O telefone tocou na mesa do investigador Tonhão. Suas olheiras eram a demonstração de que, apesar de todos os esforços, nada, nem ninguém tinha sido localizado.
Entretanto, na primeira noite, a noite que ele recebeu a ‘carta’ foi à crepúsculo mais longo e marcante de sua vida. Pensara que tinha visto de tudo na vida. Contudo, naquela noite em que ele estava a postos para tudo o que viesse, num estalar a vida lhe deu um rapapé. Às vezes, o passado nos condena, sem termos culpa de nada. Guardara aquilo tudo somente para si. Aquela visão deveria ir para o caixão com ele.
Às noites, agora, insones, eram regadas a remédios ansiolíticos e o altivo homem pardo de quase dois metros estava reduzido a quase nada. Embora no setor, seus próprios colegas não tenham notado nada diferente, apenas uma pessoa sabia que algo de errado estava ocorrendo com o investigador.
Ela o fitou por alguns segundos e se deteve nas ações do colega de trabalho. Levantou-se e se acomodou num banco ao lado da mesa de Tonhão. O investigador a olhou de baixo para cima e não teve coragem de encará-la.
Ela sabia por quê.
O telefone continuou tocando.
“Não vai atender?”
O aparelho soou até parar.
“Desistiu?”
Mesmo assim, Tonhão não a olhava de frente. Mexia e remexia papéis inúteis em sua mesa.
“Hoje faz exatamente um mês que você recebeu aquele envelope. Saiu e quando voltou não era mais aquele homem e policial que tanto eu me espelhava quando aqui cheguei.”
A investigadora também era de uma nova safra de policiais, e notou no velho investigador muita dedicação e trabalho árduo, coisas que poucos ali, realmente faziam com afinco.
“Notei você desde o meu primeiro dia”.
Aspo alguns segundos de insegurança, enfim, ele a olhou. Sem firmeza nos olhos, mas a fitou e notou os lábios grossos, cabelos escuros encaracolados e olhos profundamente negros. Ela era como ele. Um par de negros num mundo em que os brancos se achavam melhores, mas não eram. Ao firmar a memória na chegada e apresentação dos novos policiais, relembrou que a tinha visto, mas não tinha sequer apertado a mão da novata, ou até mesmo dito um ‘seja bem-vinda’. Foi aí que a ficha caiu. Ele também se achava acima dos novatos.
“Débora. Muito prazer.”
Quando Tonhão foi dizer algo, mas ela o interrompeu.
“Não precisa dizer nada. Sei seu nome e até onde mora.”
Isso o deixou consternado, afinal, uma novata havia o seguido e ele sequer havia notado. Estava ficando velho para tudo isso. Sentiu vontade de sair da mesa, no entanto a mão firme feminina o segurou.

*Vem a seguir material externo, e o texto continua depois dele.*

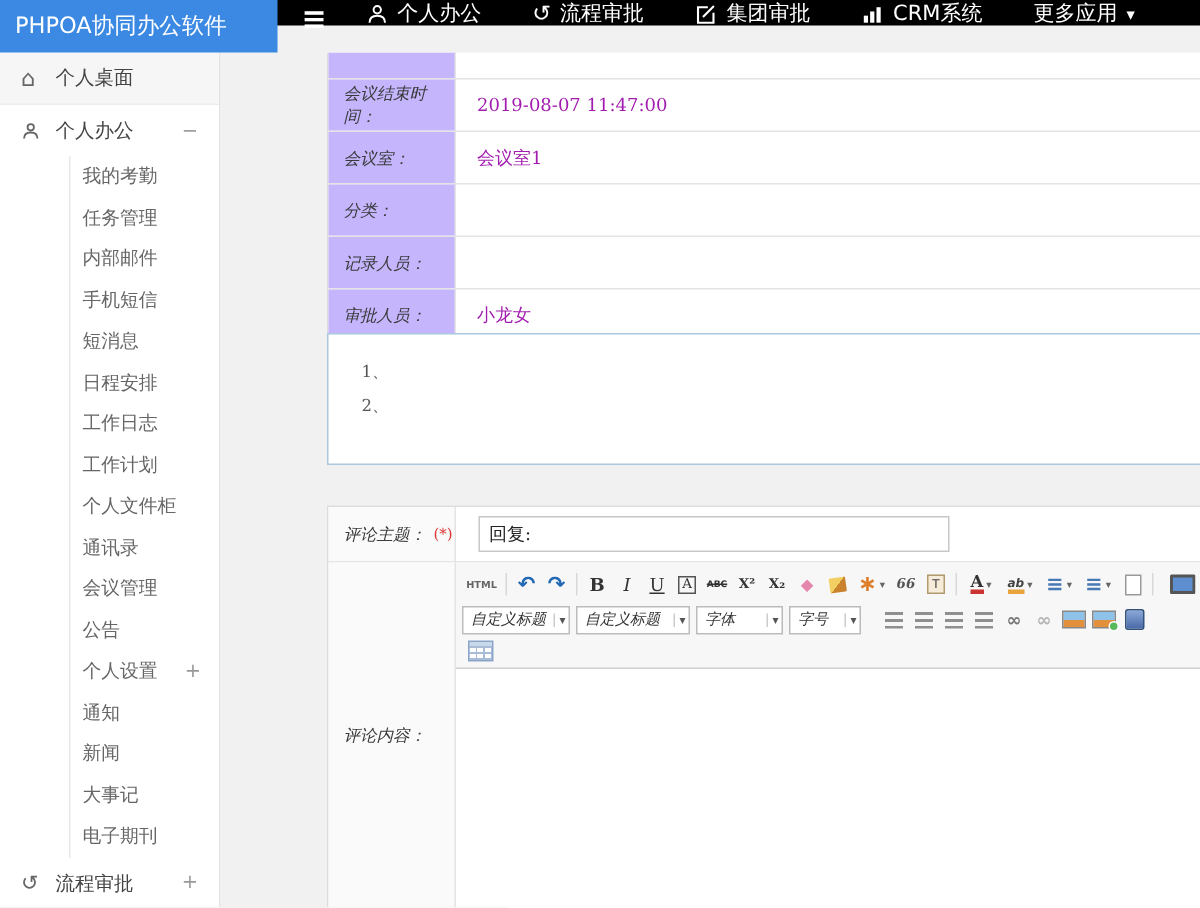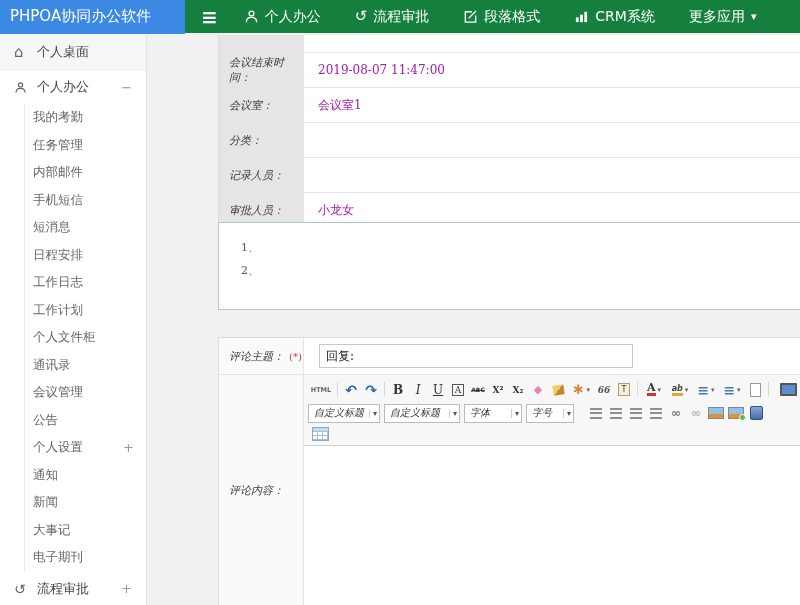--- a/index.html
+++ b/index.html
@@ -7,8 +7,8 @@
        font-family:"DejaVu Sans","Liberation Sans",sans-serif;}
 
   
-  .topbar{position:absolute;top:0;left:0;right:0;height:33px;background:#15803d;
-          display:flex;align-items:center;color:#fff;z-index:9;}
+  .topbar{position:absolute;top:0;left:0;right:0;height:17px;background:#000000;
+          display:flex;align-items:flex-start;color:#fff;z-index:9;}
   .logo{width:185px;height:35px;background:#3b89e3;display:flex;align-items:center;
         padding-left:10px;box-sizing:border-box;font-size:15px;white-space:nowrap;}
   .hamburger{margin-left:16px;cursor:pointer;}

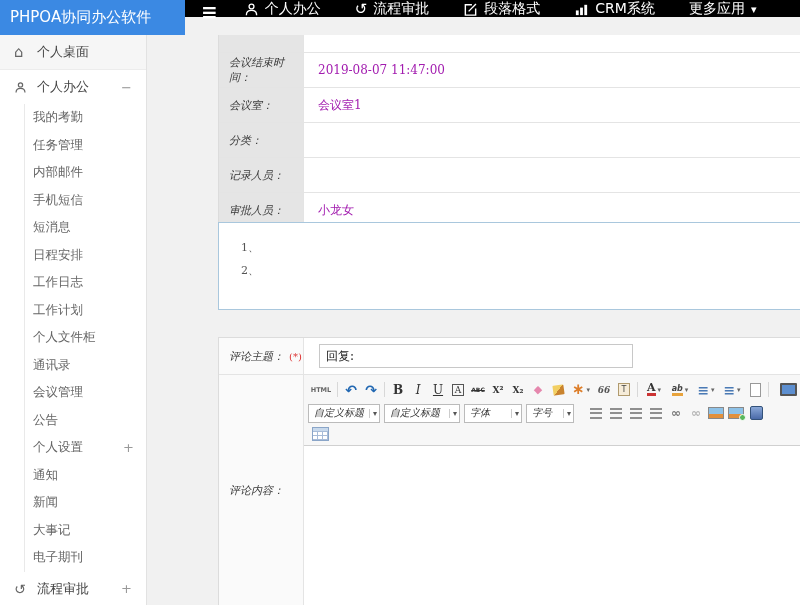--- a/index.html
+++ b/index.html
@@ -176,7 +176,7 @@
             <path d="M6 10 L13.8 2.2"></path>
         </svg>
       </span>
-      <span data-name="nav-label">段落格式</span>
+      <span data-name="nav-label">集团审批</span>
     </div>
     <div class="nav-item" data-name="nav-crm-system">
       <span class="icon" data-name="bar-chart-icon">

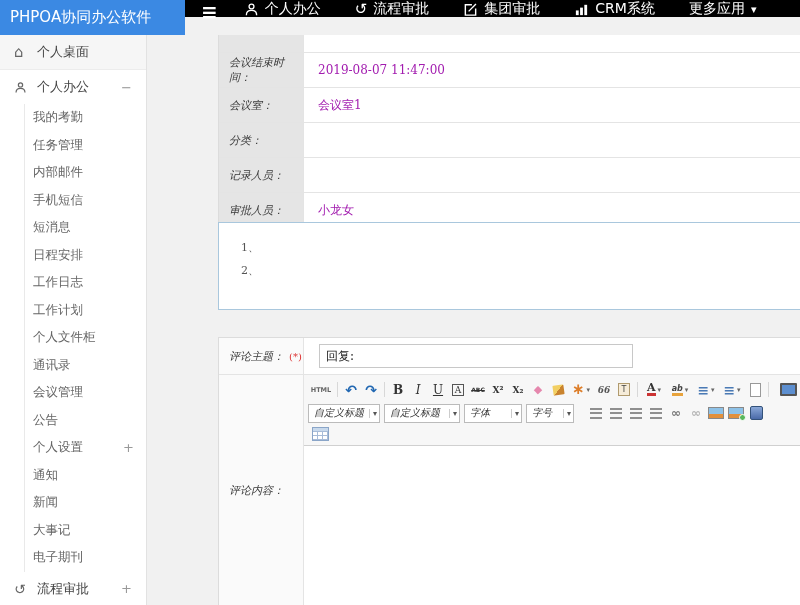--- a/index.html
+++ b/index.html
@@ -41,7 +41,7 @@
           border:1px solid #dcdcdc;border-top:none;box-sizing:border-box;}
   .f-row{display:flex;border-top:1px solid #e4e4e4;height:34px;}
   .f-row.partial{height:17px;border-top:none;}
-  .f-label{width:85px;background:#e5e5e5;border-right:1px solid #e4e4e4;display:flex;
+  .f-label{width:85px;background:#c4b5fd;border-right:1px solid #e4e4e4;display:flex;
            align-items:center;padding-left:10px;box-sizing:border-box;
            font-family:"DejaVu Serif","Liberation Serif",serif;font-style:italic;
            font-size:11px;color:#3a3a3a;}

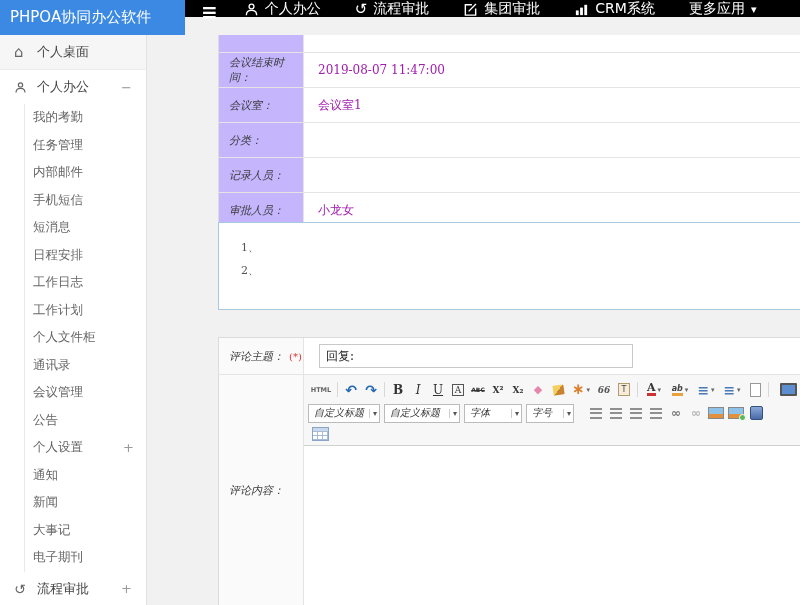--- a/index.html
+++ b/index.html
@@ -30,7 +30,7 @@
   .i-home::before{content:"⌂";font-size:15px;}
   .side-cycle::before{content:"↺";font-size:14px;}
   .expander{margin-left:auto;color:#999;font-size:13px;padding-right:6px;}
-  .sub-list{margin-left:24px;border-left:1px solid #e9e9e9;}
+  .sub-list{margin-left:46px;border-left:1px solid #e9e9e9;}
   .sub-item{height:27.5px;display:flex;align-items:center;padding-left:8px;
             font-size:12.5px;color:#666;cursor:pointer;}
   .sub-item .expander{padding-right:12px;}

“Vamos tomar um café ali defronte a delegacia, que tal?”
Há tempos Tonhão não sorria. E um sorriso enorme brotou de sua face.
Quando estavam saindo, ela o pegou pela mão e abriu a porta de um carro.
“Não vamos ter uma conversa justamente perto de pessoas que estão nos olhando desde que estivemos em sua mesa. Você é um cara especial, mas está escrito em seus olhos que precisa de ajuda”.
Duas horas depois, ao retornarem à delegacia, só havia alguns escrivães. O local estava semideserto.
“O que houve?” – perguntou ao velho Moisés que há mais de quatro décadas estava naquele local.
O velho escrivão, lentamente tirou o par de óculos de leitura, olhou, e vagarosamente disse-lhes que haviam encontrado um corpo perto de um ponto de prostituição.
Lembrou-se de seu aparelho de celular. Havia esquecido em cima da mesa. Débora estava do seu lado, já rapidamente fazendo contato com a perícia.
Tonhão olhou o celular e tocou no touch. Então uma foto apareceu. Boquiaberto ele não pôde acreditar naquilo. Uma foto dele e de Débora no Café´s Club, na Avenida Paulista e uma mensagem abaixo.
Você não atendeu meu telefonema investigador. Que pena. Perdeu uma ótima chance de ver meu mais novo trabalho.
O telefone voltou a tocar. Desta vez ele atendeu e reconheceu a voz que uma noite ouvira ronronar.
Primeiro uma gargalhada, depois, do outro lado ouviu: “Se não mostrar as fotos daquela noite para o delegado, eu mesmo farei isso, e pode crer que não vai ficar nada bem para você”.
Ele mostrou a mensagem a Débora.
“Onde estão as fotos?”
“Em casa, num cofre. O que faço?”
Do outro lado o ‘alguém misterioso' continuava a rir escandalosamente.